As a significant commitment to reconciliation, the City of Greater Bendigo is delighted to announce plans to open a dedicated and permanent First Nations Gallery on Thursday November 24, 2022.
The new Gallery, Djaa Djuwima, which means to ‘Show, Share Country’, will become a permanent space at the Bendigo Visitor Centre on Pall Mall in the former Post Office Gallery space.
Major Cr Andrea Metcalf said Djaa Djuwima was aligned with significant actions in the Council Plan (Mir wimbul) 2021-2025, Barpangu, Reconciliation Plan and the Greater CREATIVE Bendigo Strategy.
“Djaa Djuwima is an exciting and important cultural step in reconciliation, to better understand, recognise and respect the living culture and creativity of our Traditional Custodians of the land.” Cr Metcalf said.
“A priority action in the Greater Creative Bendigo Strategy has been to establish a designated gallery space to address the underrepresentation of Aboriginal and Torres Strait Islander artists and their culture in Greater Bendigo.
“Djaa Djuwima is poised to become a beacon for contemporary and traditional Aboriginal and Torres Strait Islander artists and makers who are living in or who are connected to the Greater Bendigo region.
“With three curated exhibitions presented each year, this will be a safe place for creative and cultural expression, to explore identity, heritage, connection and storytelling.
“It will also encourage new creative opportunities, new networks and professional development and that’s exciting.
“There have been calls from our local First Nations creative community for a gallery space for many years and the Bendigo Visitor Centre receives regular enquiries from residents and visitors to the region who are keen to buy or support cultural works from First Nations creatives.
“I have no doubt that this will be a significant cultural destination for Greater Bendigo residents and visitors.”
The dedicated space will be repurposed and curated by Bendigo Venues and Events First Nations Arts Officer Janet Bromley.
Janet Bromley has set up Wartaka, a creative group which aims to promote and nurture Aboriginal and Torres Strait Islander art and creativity in the community.
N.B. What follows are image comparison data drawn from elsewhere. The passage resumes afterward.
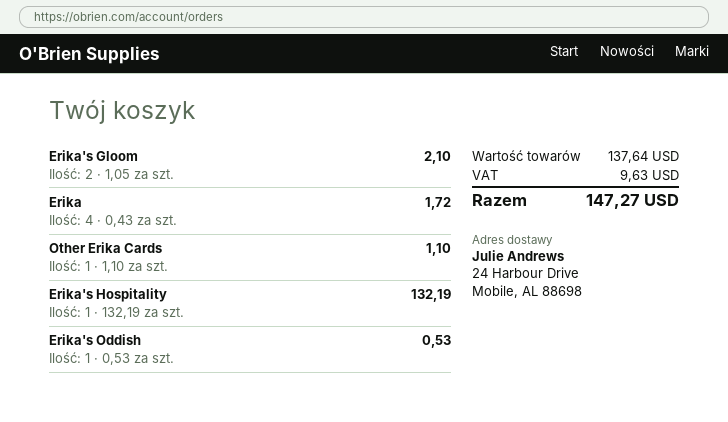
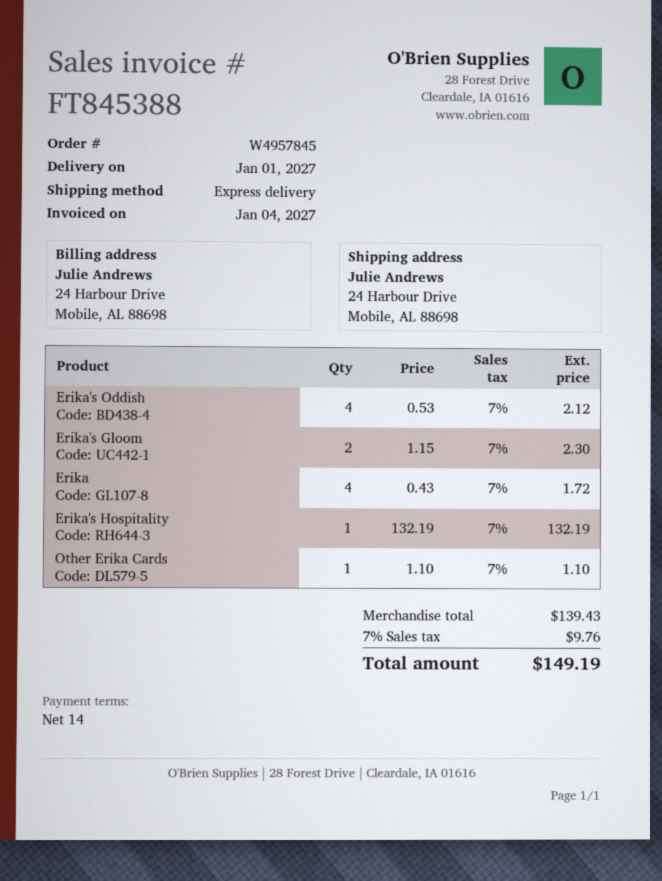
Erika's Gloom: 2 x 1.05 = 2.10 -> 2 x 1.15 = 2.30
Erika's Oddish: 1 x 0.53 = 0.53 -> 4 x 0.53 = 2.12
subtotal: 137.64 -> 139.43
tax: 9.63 -> 9.76
total: 147.27 -> 149.19

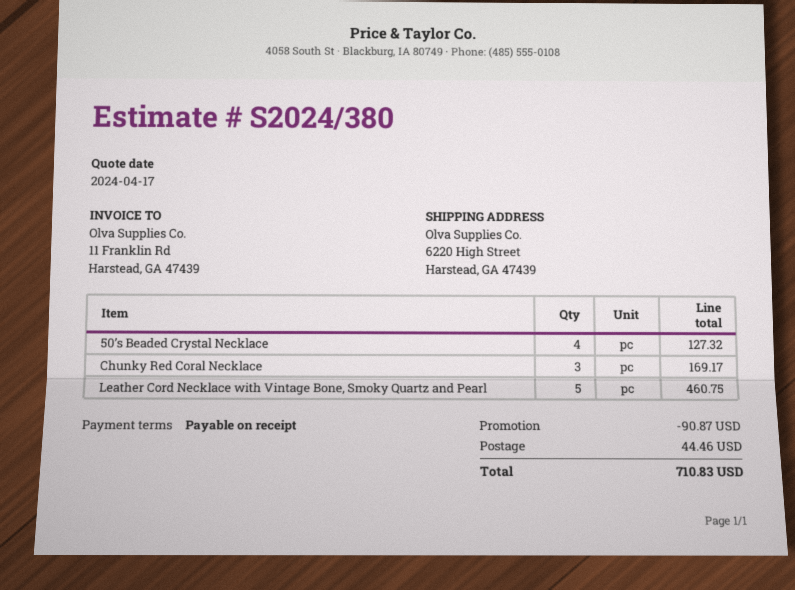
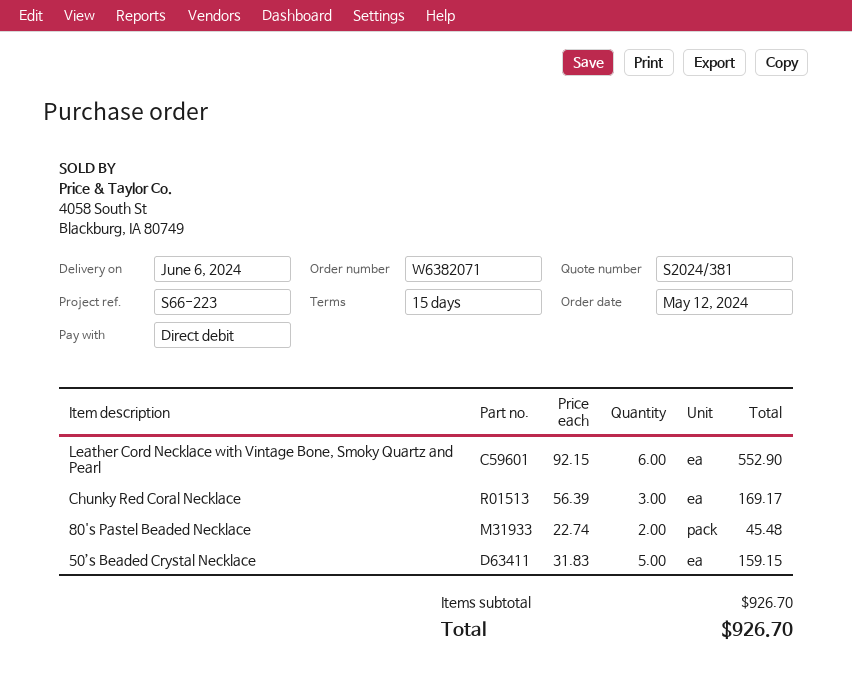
quote number: S2024/380 -> S2024/381
payment terms: on receipt -> 15 days
50’s Beaded Crystal Necklace: 4 for 127.32 -> 5 for 159.15
Leather Cord Necklace with Vintage Bone, Smoky Quartz and Pearl: 5 for 460.75 -> 6 for 552.90
80's Pastel Beaded Necklace: none -> 2 for 45.48
discount: 90.87 -> none
shipping: 44.46 -> none
total: 710.83 -> 926.70

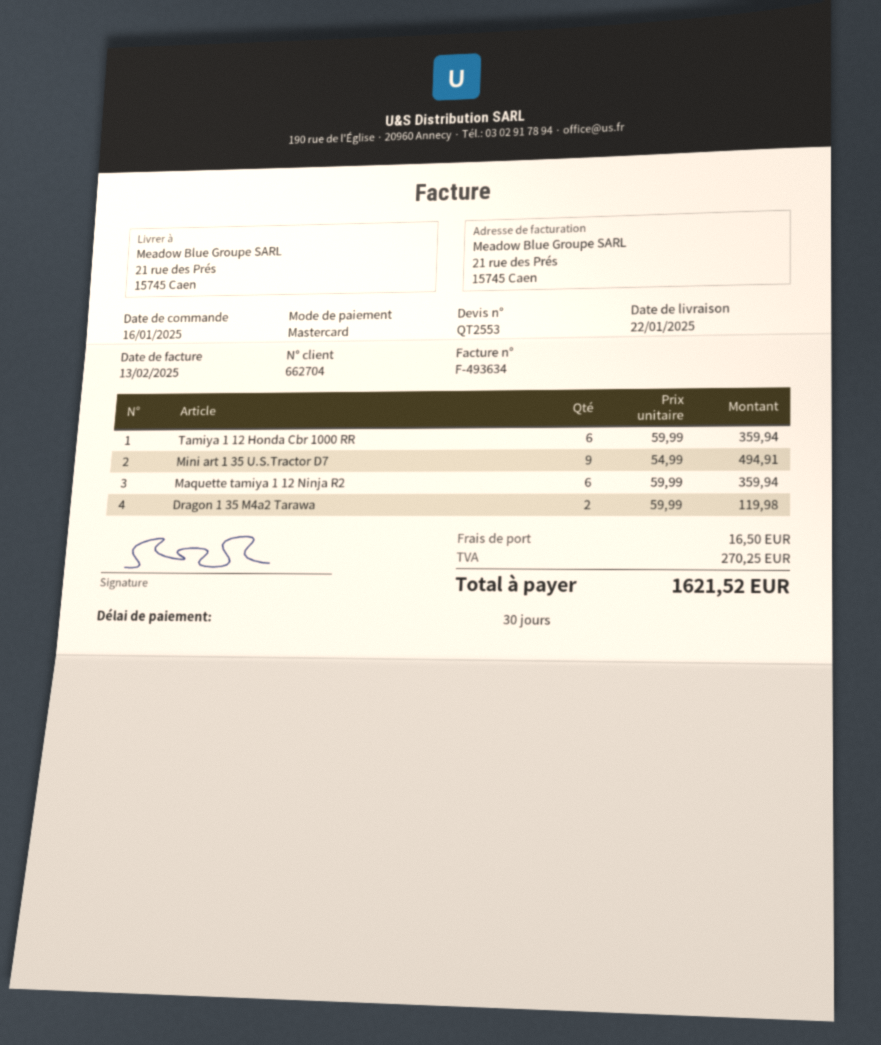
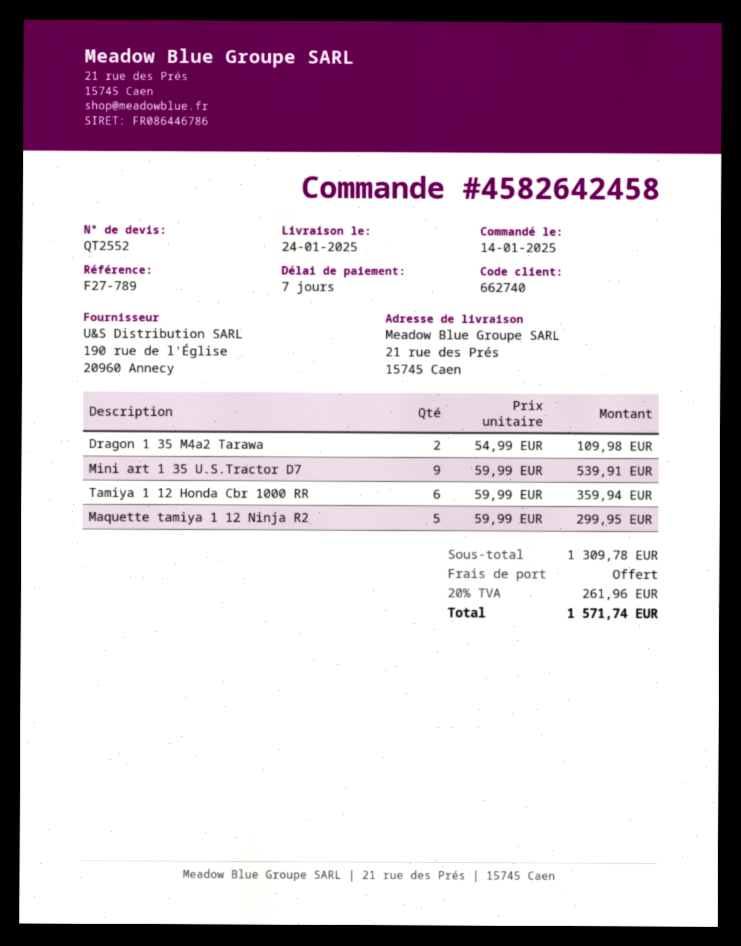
quote number: QT2553 -> QT2552
order date: 2025-01-16 -> 2025-01-14
delivery date: 2025-01-22 -> 2025-01-24
payment terms: 30 days -> 7 days
customer number: 662704 -> 662740
Mini art 1 35 U.S.Tractor D7: 9 x 54.99 = 494.91 -> 9 x 59.99 = 539.91
Maquette tamiya 1 12 Ninja R2: 6 x 59.99 = 359.94 -> 5 x 59.99 = 299.95
Dragon 1 35 M4a2 Tarawa: 2 x 59.99 = 119.98 -> 2 x 54.99 = 109.98
shipping: 16.50 -> 0.00
tax: 270.25 -> 261.96
total: 1621.52 -> 1571.74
This group has played an advisory role in the Djaa Djuwima’s artistic development.
Wartaka member Aunty Lyn Warren has warmly welcomed the new Gallery and what it means for First Nations creatives.
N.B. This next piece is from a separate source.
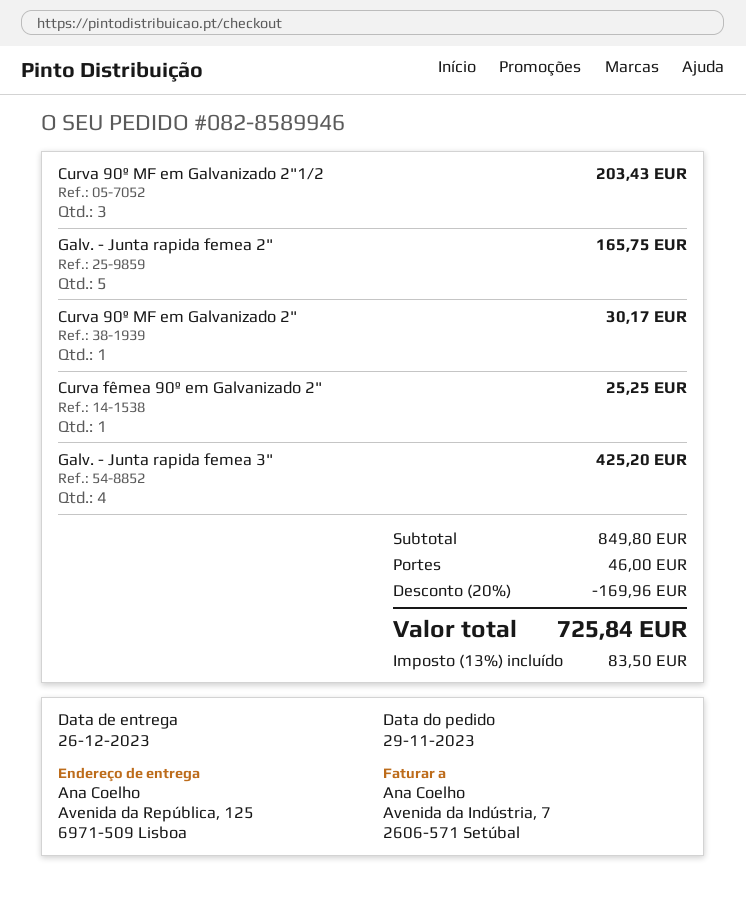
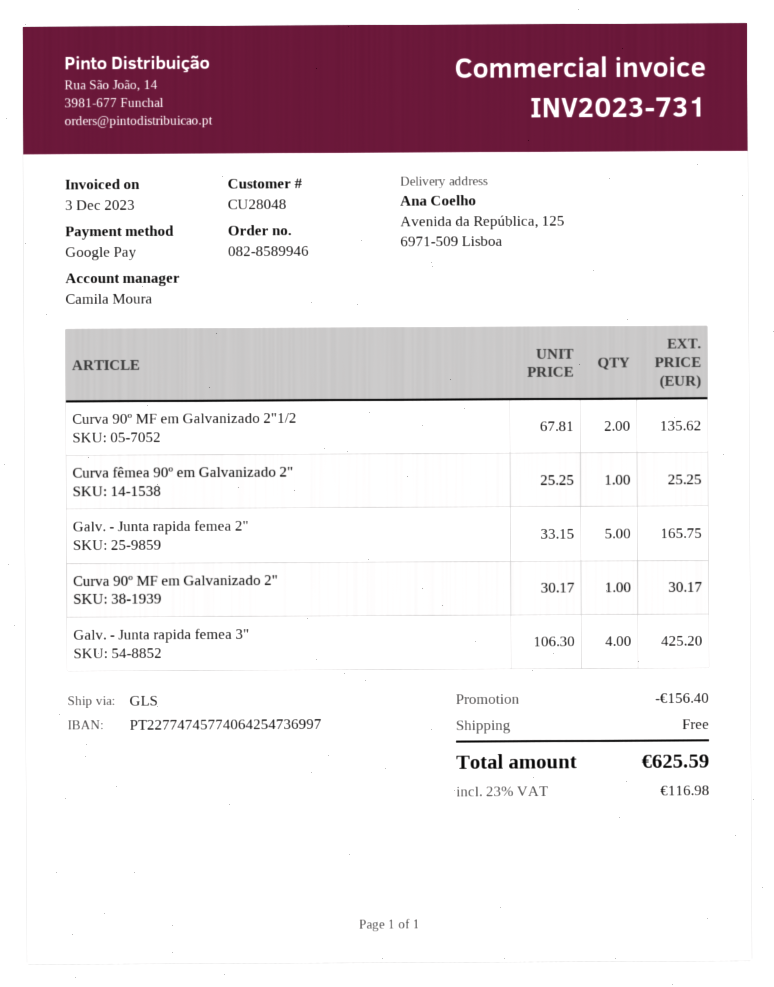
Curva 90º MF em Galvanizado 2"1/2: 3 for 203.43 -> 2 for 135.62
discount: 169.96 -> 156.40
shipping: 46.00 -> 0.00
tax: 13% = 83.50 -> 23% = 116.98
total: 725.84 -> 625.59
“The Gallery will showcase First Nations culture, art and storytelling and reinforce the significant contributions we can bring to the broader community,” Aunty Lyn said.
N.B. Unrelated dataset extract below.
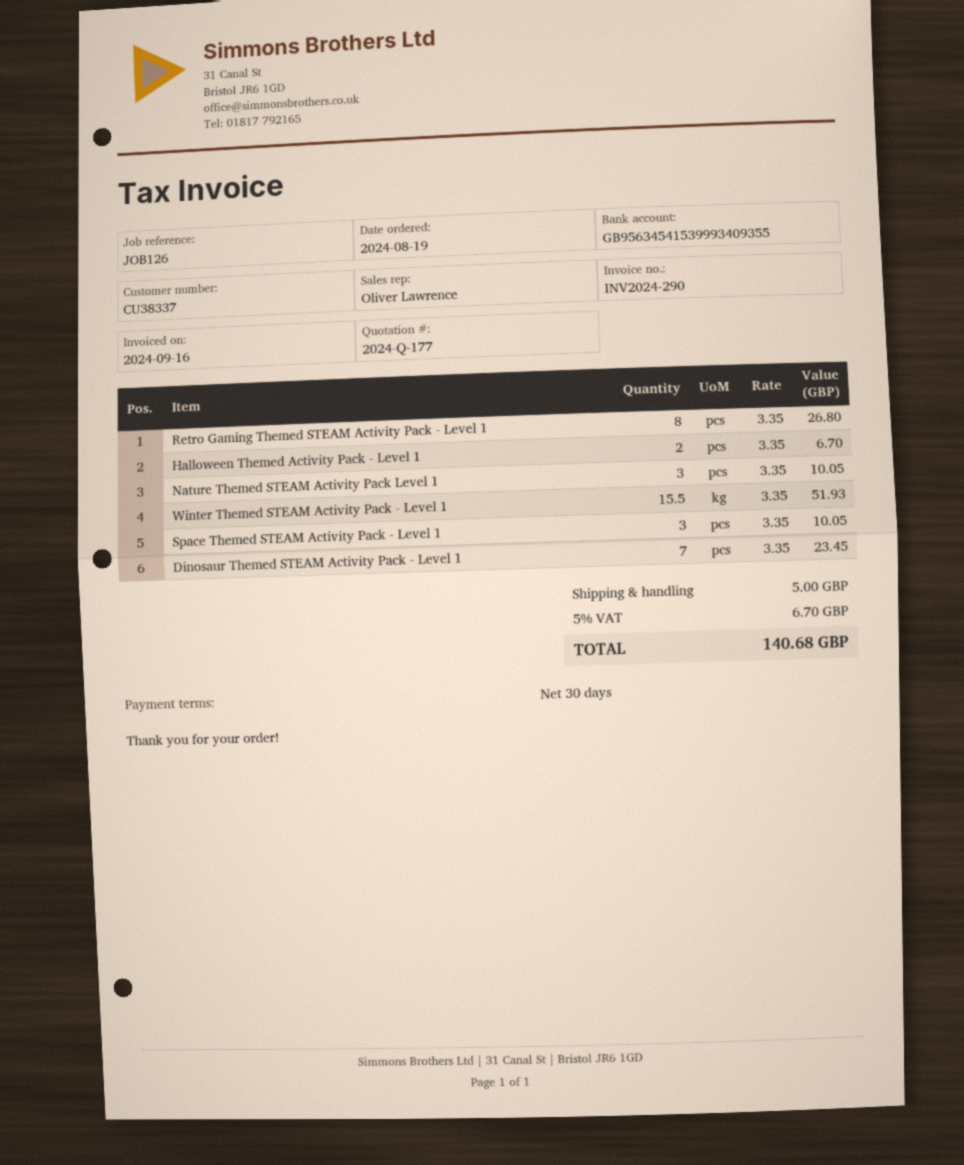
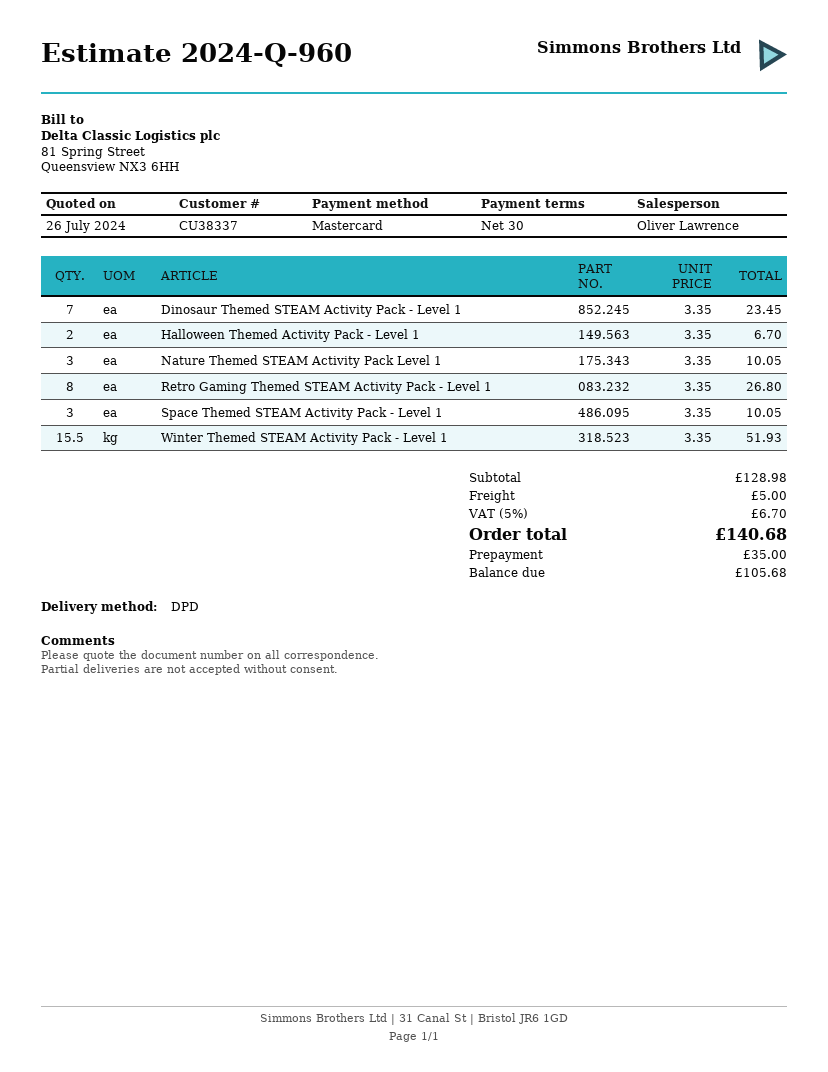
quote number: 2024-Q-177 -> 2024-Q-960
“Through different works produced from artefacts, paintings to weaving, this new gallery will strengthen the voice of Aboriginal and Torres Strait Islander culture, customs and stories that will deepen and enrich our region’s cultural experiences and create better understanding.”
First Nations creatives are invited to submit an expression of interest (EOI) for the first exhibition which will open on Thursday November 24 and run until February 2023.
As part of the EOI, applicants are asked to respond to the theme Gutangarr Dja Dja Wurrung Djayi (which means ‘you are on/in Dja Dja Wurrung Country’) by October 17. Entries can include painting, weaving, making, woodwork and artefacts, two or three-dimensional works. There are size limitations for works displayed in the gallery and that should be a consideration when submitting an EOI.